Ścieżka projekcji NBP zakłada teraz, że inflacja CPI w Polsce w tym roku wyniesie 3,7 proc., w przyszłym 2025 r. sięgnie 5,2 proc., a w roku 2026 spadnie do 2,7 proc. – wynika z opublikowanego przez Narodowy Bank Polski raportu o inflacji.
Jako powód wskazano przede wszystkim zmiany legislacyjne, zakładające odmrożenie cen energii w tym i przyszłym roku, czyli odejście częściowe od dotowania cen z budżetu państwa, czyli przez nas samych, przez podatników (wygaszanie tzw. tarcz). Inflacja do celu NBP, wynoszącego 2,5 proc. ma spaść w IV kwartale 2026 r.

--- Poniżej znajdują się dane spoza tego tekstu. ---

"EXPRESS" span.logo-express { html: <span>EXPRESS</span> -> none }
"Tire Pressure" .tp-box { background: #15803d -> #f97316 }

W przypadku tzw. tarcz antyinflacyjnych w postaci dotowania cen energii i żywności realizuje się teraz „mieszany” scenariusz, tzn. od kwietnia przywrócono VAT na żywność, a odmrażanie cen energii od lipca postępować będzie stopniowo.

Według lipcowej projekcji NBP średnia inflacja w Polsce z 3,7 proc. w 2025 r. ma wzrosnąć do 5,2 proc.,
czyli dynamika cen jest sporo wyższa od oczekiwanej tegorocznej prognozy. Dokument NBP, nazwany projekcją, jest publikowany trzy razy w roku (w marcu, lipcu, listopadzie) i ma kluczowe znaczenie dla decyzji RPP o stopach procentowych.
3 lipca br. Rada Polityki Pieniężnej ogłosiła utrzymanie stóp procentowych na dotychczasowym poziomie 5,75 proc.

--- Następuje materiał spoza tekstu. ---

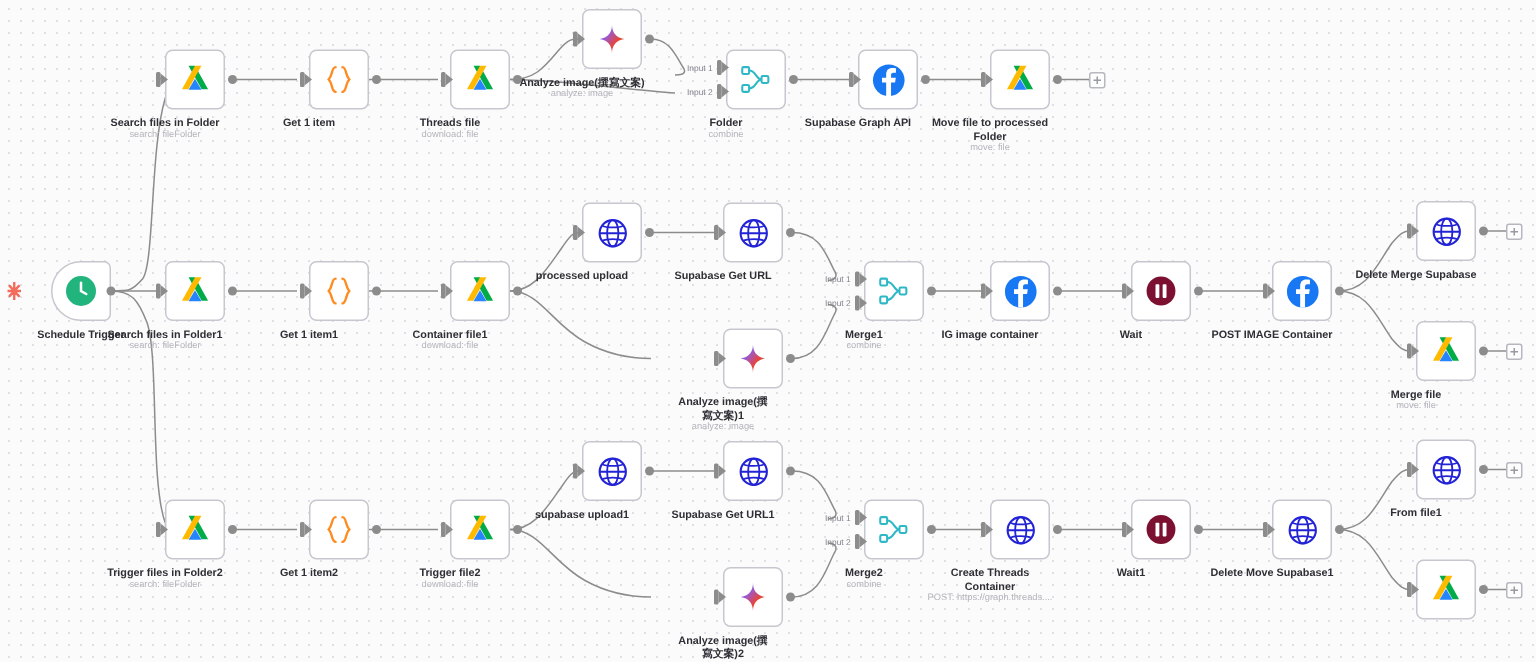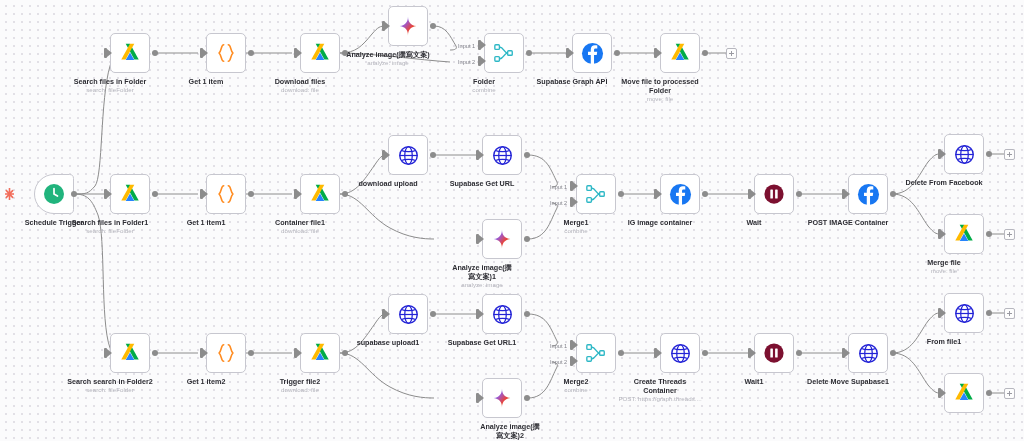"Download files" div.nlabel { text: Download files -> Threads file }
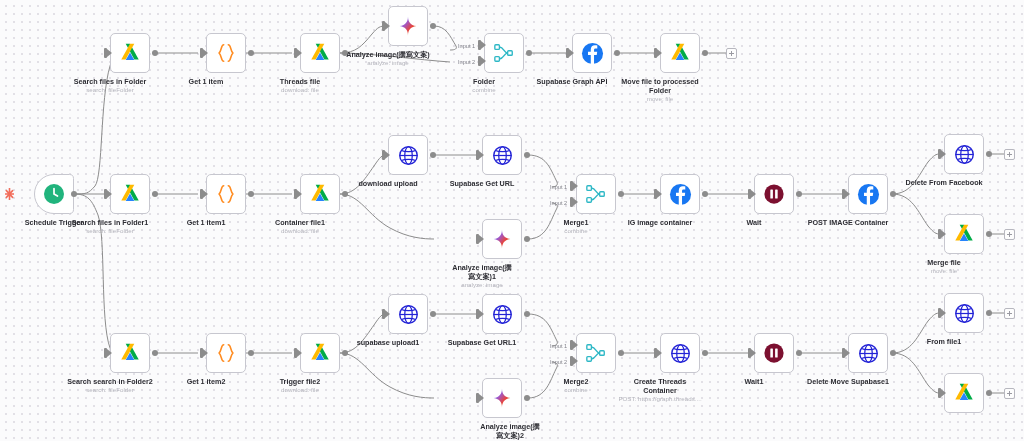"download upload" div.nlabel { text: download -> processed }
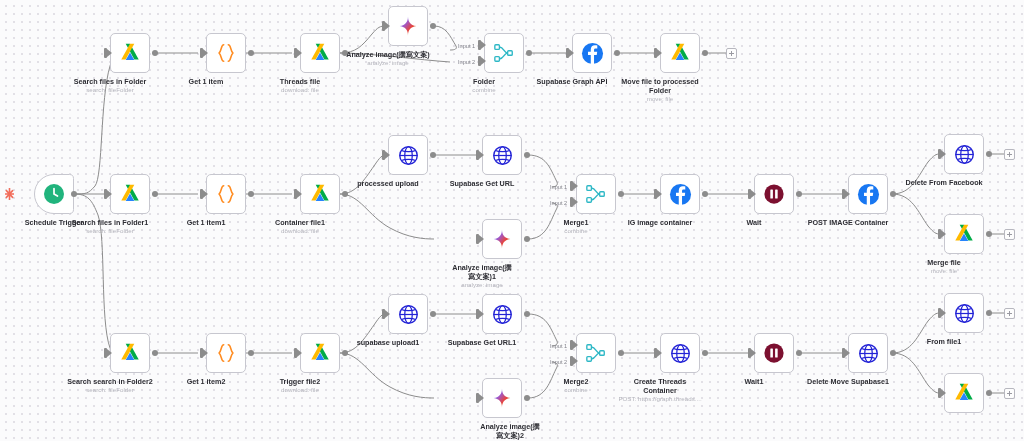"Delete From Facebook" div.nlabel { text: From Facebook -> Merge Supabase }
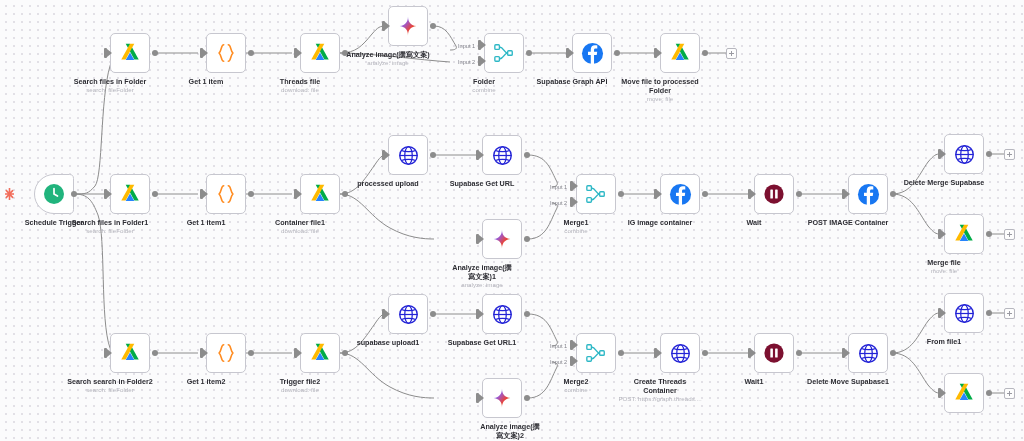"Search search in Folder2" div.nlabel { text: Search search -> Trigger files }
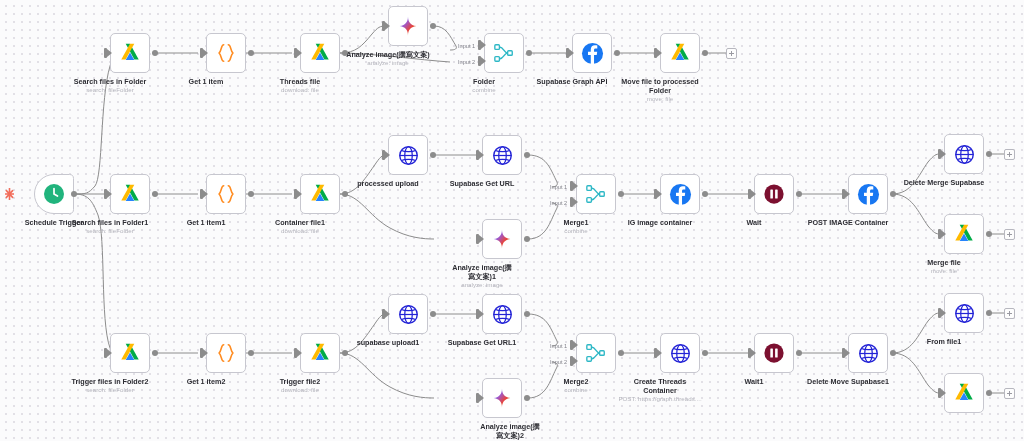"Analyze image(撰寫文案)2" div.nlabel { margin-left: 28px -> none }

Uwaga, biorąc pod uwagę prognozy banku centralnego, szczyt inflacji przypadnie na I kwartał 2025 r. i wyniesie ona wtedy 6,3 proc., czyli sporo wyżej niż 2,5 proc. zanotowane w II kwartale 2024 r.

W raporcie wskazano, że do rewizji w górę cen energii oraz żywności przyczyniły się również wyższe niż w poprzedniej rundzie prognozy cen surowców energetycznych oraz rolnych na rynkach światowych.

Z kolei Inflacja bazowa ma według NBP wynieść w 2024 r. 4,2 proc., w 2025 r. 3,8 proc., a w 2026 r. 3,5 proc. To wskaźnik nieuwzględniający cen energii, paliw i żywności, które ustalane są głównie na rynkach międzynarodowych, na które bank centralny ma mniejszy wpływ.

– Ceny żywności w najbliższych kwartałach podwyższają dodatkowo niekorzystne warunki agrometeorologiczne panujące wiosną br. wpływające na krajowe ceny owoców – napisano w reporcie NBP.

W dokumencie zapisano, że wg projekcji zakłada się wzrost płac w 2024 r. o 12,9 proc., w 2025 r. o 8,6 proc. oraz o 6,8 proc. w roku 2026. To jeden z kluczowych czynników podbijających inflację (efekt wzrostu kosztów dla firm i zwiększenia możliwości zakupowych konsumentów).

NBP zakłada, że rynek pracy będzie silny i spodziewa się, że stopa bezrobocia utrzyma się w latach 2024 i 2025 na poziomie 3,1 proc., a w roku 2026 wzrośnie do 3,3 proc.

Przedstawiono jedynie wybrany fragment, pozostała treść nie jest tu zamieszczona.